Pubdate: Fri, 12 Sep 2003
Source: Edinburgh Evening News (UK)
Copyright: 2003 The Scotsman Publications Ltd
Cited: Association of Chief Police Officers
Bookmark: (Cannabis - United Kingdom)


NEW police guidelines on how to deal with cannabis users do not set a
"personal use" limit, it emerged today.

The Association of Chief Police Officers (Acpo) issued the new rules
because Home Secretary David Blunkett will downgrade cannabis from Class B
to Class C early next year.

But the senior officers did not specify a maximum weight at which cannabis
smokers can claim their stash was for personal use.

The guidelines set out when officers will still be able to arrest people
caught with the drug, which will remain illegal.

Acpo's new guidance said possession of cannabis would "ordinarily not be an
arrestable offence", although officers should use their discretion on
whether to arrest users of the drug.

However, people smoking cannabis in public should be arrested, the
guidelines said.

Those who local officers know have repeatedly been found with the drug
should also face arrest, it went on, although the idea of a "three strikes
and you're out" policy was dropped last year.
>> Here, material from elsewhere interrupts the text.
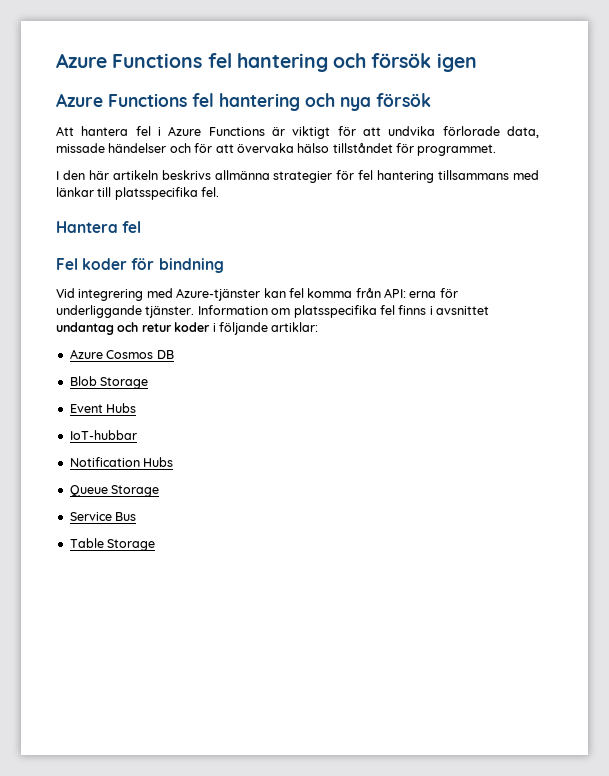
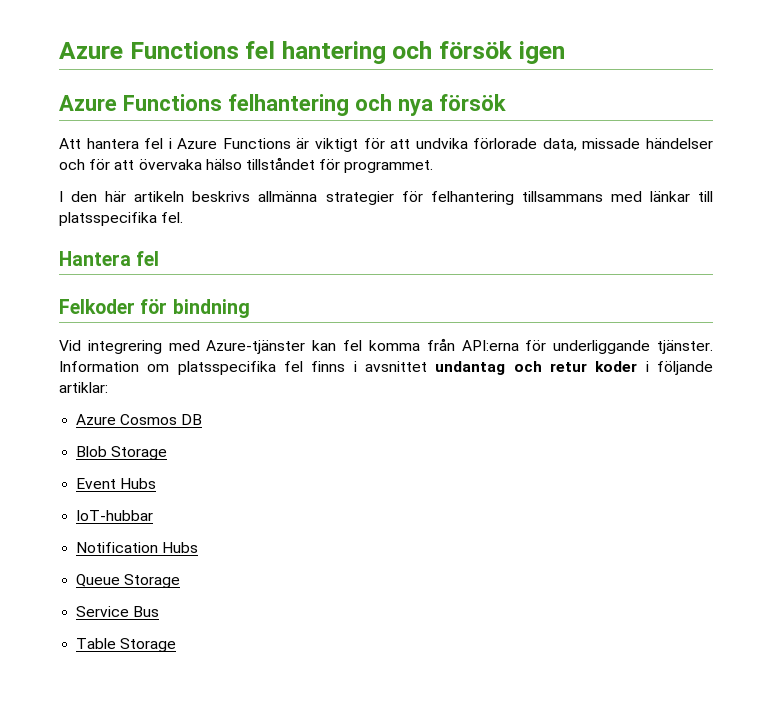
[192,93,300,111] fel hantering -> [227,94,349,116] felhantering
[358,170,435,183] fel hantering -> [430,191,514,205] felhantering
[56,258,128,270] Fel koder -> [59,299,135,314] Felkoder
[384,288,437,298] API: erna -> [461,340,519,351] API:erna

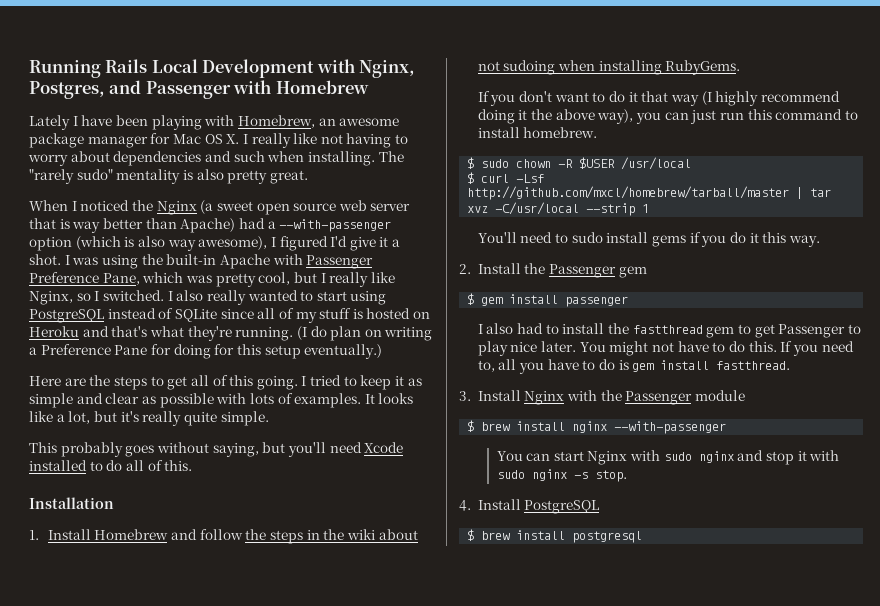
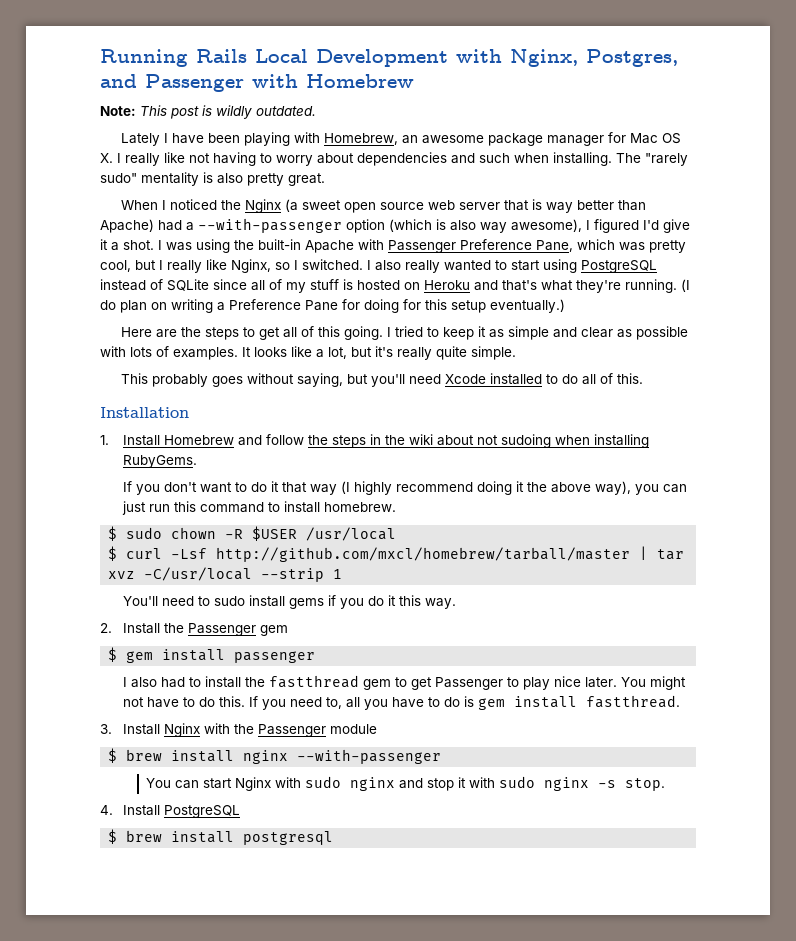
(369, 87) none -> [100,105,316,119] // Note: This post is wildly outdated.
And those in possession of the drug inside or near places where there are
children - such as schools, youth clubs or play areas - should also face

Mr Blunkett's decision to downgrade cannabis was designed to free police
time to target Class A drugs such as heroin and crack.

Acpo drugs spokesman Andy Hayman, the Chief Constable of Norfolk, said:
"The proposed reclassification of cannabis will mean that officers will
still have a power of arrest for simple possession."

The guidelines published by Acpo today were just 600 words long, but an
additional document explained that setting a "personal use" limit would
lead to dealers simply carrying around amounts below the limit.

The Home Office said cannabis would be reclassified on January 29 next year
if approved by Parliament.

Mr Blunkett began the final stage of the process to downgrade the drug
today, when he introduced a draft order in the Commons.

He said spending on tackling drugs would be increased by UKP447 million
over the next three years.

Danny Kushlick, director of drug reform group Transform, said: "We are
beginning to see the formalisation of a totally anomalous policy that
allows possession but not supply.

"The drugs whose prohibition causes the most crime and mayhem are cocaine
and heroin and it is cocaine and heroin whose supply most needs to be
legally controlled and regulated by government."

He added: "These guidelines will make little or no difference to
communities suffering as a result of endemic drug misuse."